Os obstáculos para esse tipo de solução para o problema não são financeiros, mas políticos.
Os acordos entre o Brasil e o Paraguai, que resultaram no projeto binacional, e o acordo tripartite de 1979, incluindo a Argentina, para acertar as cotas de Itaipu e Corpus, de modo a que as duas usinas não se prejudicassem mutuamente, foram importantes feitos de "engenharia diplomática", em um período no qual os antagonismos regionais ainda eram bastante sensíveis.
A construção de Itaipu aportou grandes avanços para todas as áreas da engenharia brasileira - civil, geotécnica, mecânica, elétrica etc. -, contribuindo sobremaneira para que ela pudesse atender aos numerosos projetos de infra-estrutura energética implementados nas décadas de 1970-80, que lhe conferiram estatura internacional.
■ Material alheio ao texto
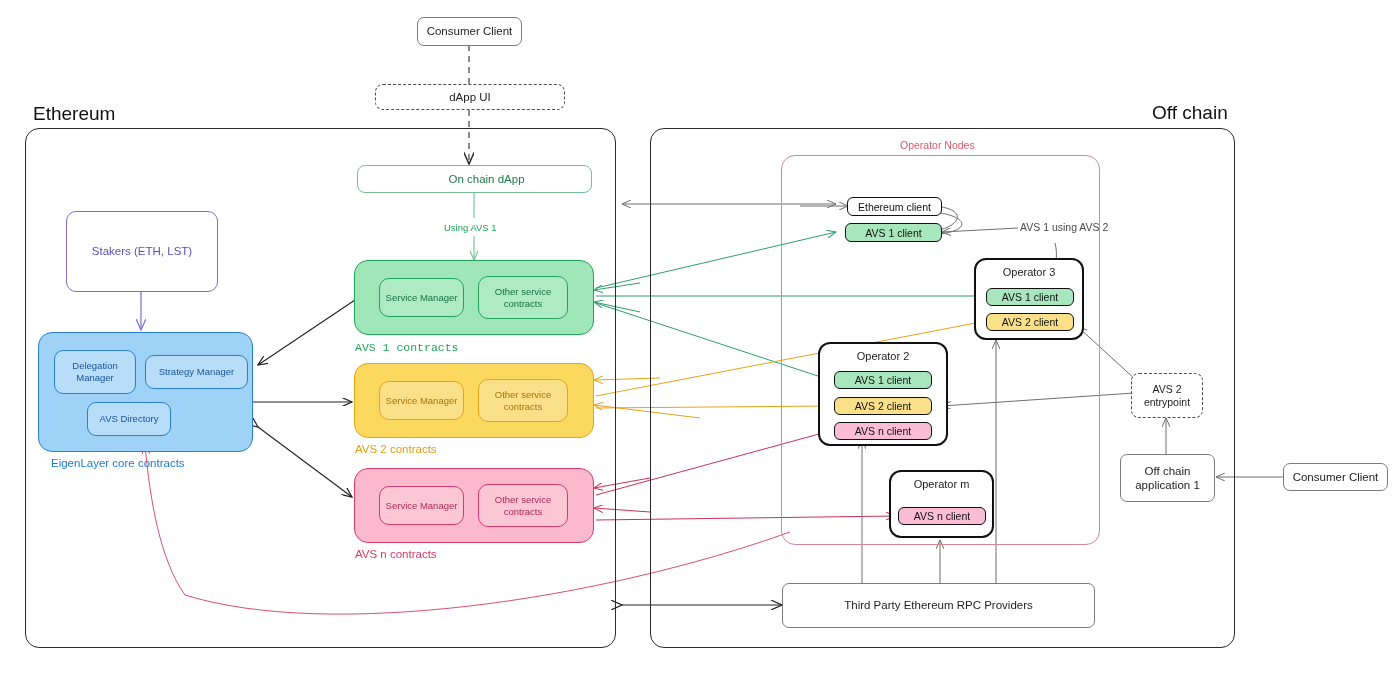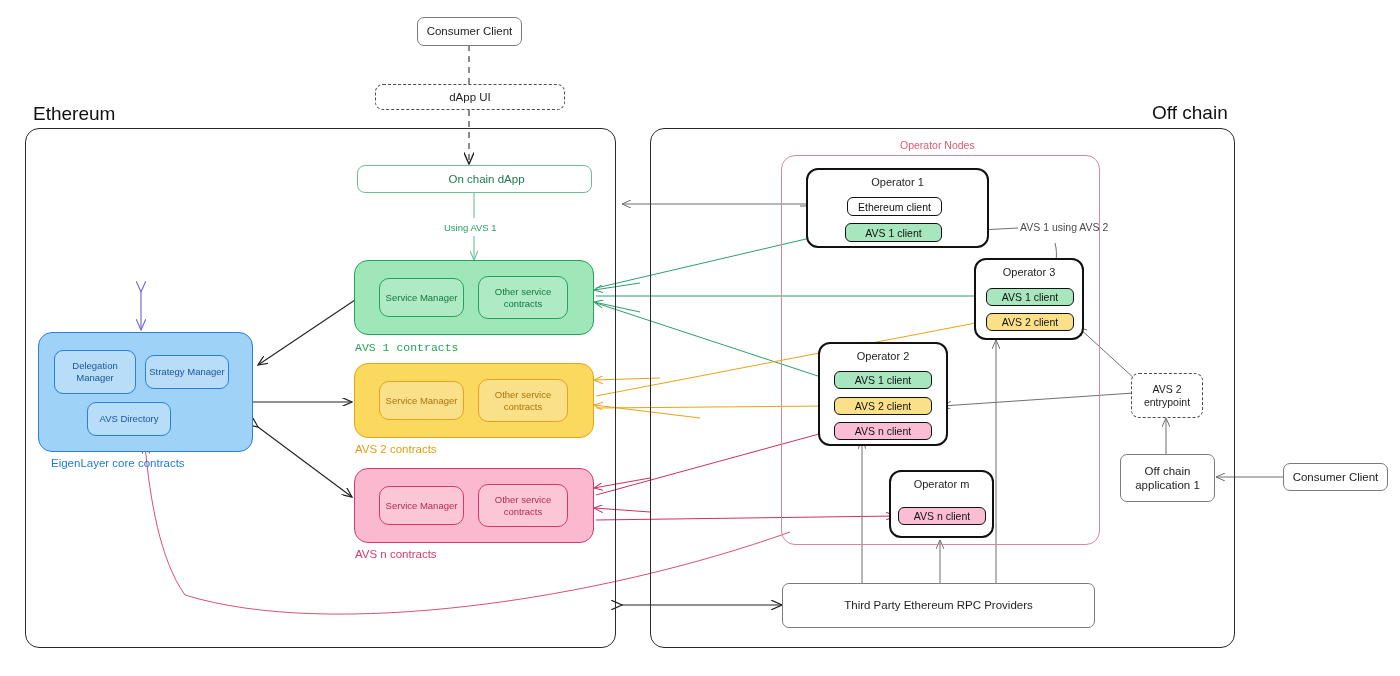"Operator 1" div.node { html: <div> <div>Operator 1</div> </div> -> none }
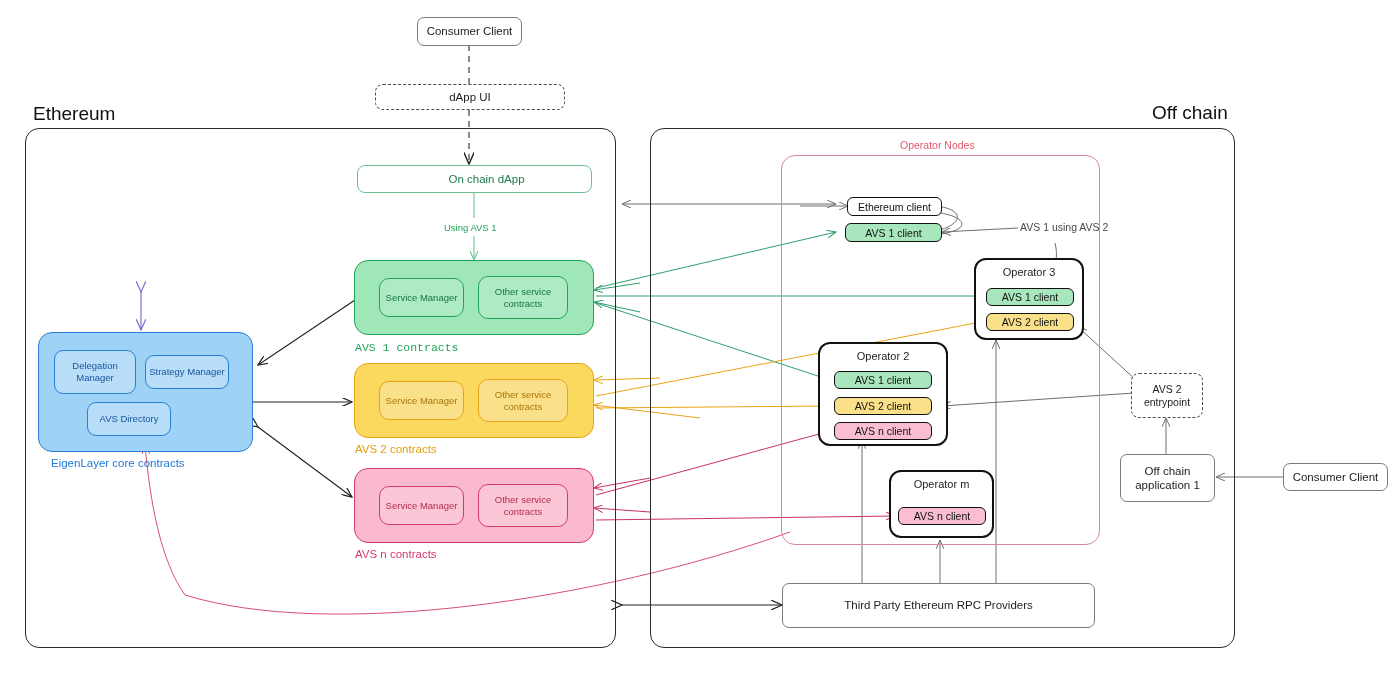"Stakers (ETH, LST)" div.node { html: none -> <div>Stakers (ETH, LST)</div> }
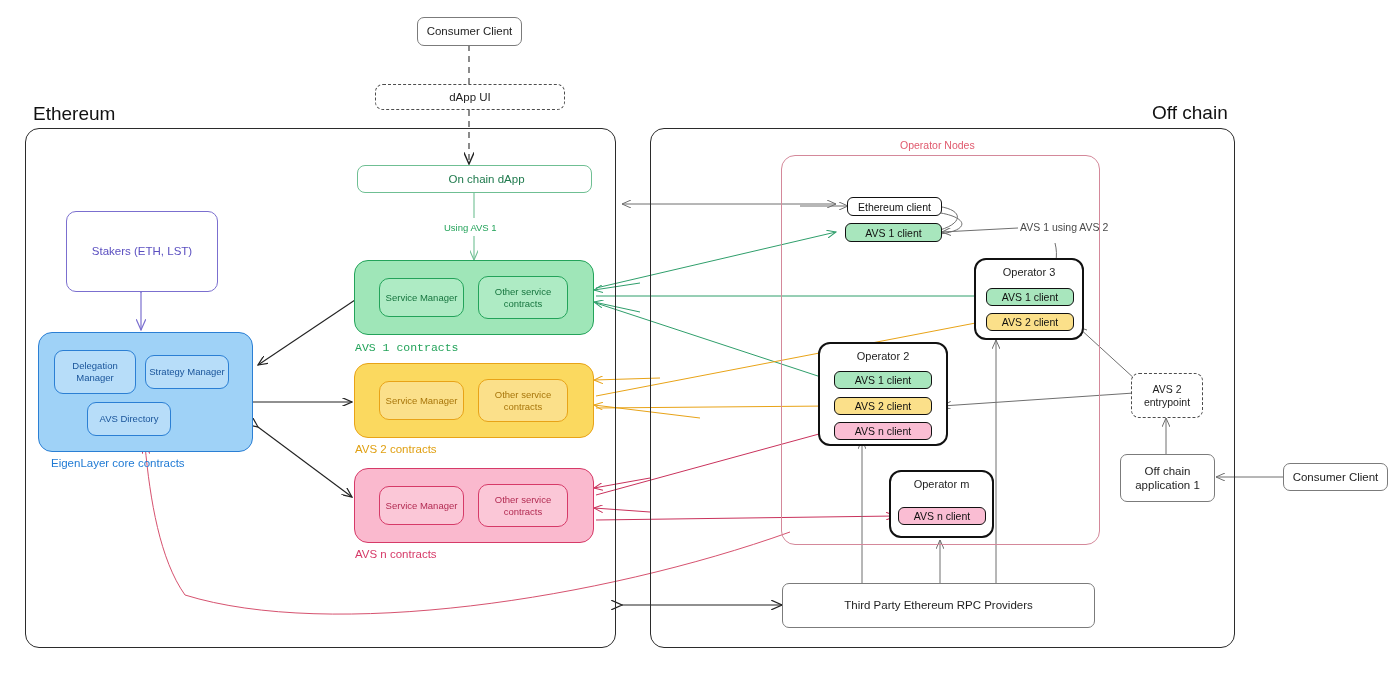"Strategy Manager" div.node { width: 84px -> 103px }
Assim, é inadmissível que não se possam encontrar instrumentos de "engenharia" política e financeira capazes de transformar um problema em uma solução, que, de resto, é mais que necessária no contexto da crise sistêmica global e poderá apontar um dos caminhos de saída para os impasses criados pelos excessos da "financeirização" da economia.
Portanto, o repto está com as lideranças do lado de cá do rio Paraná.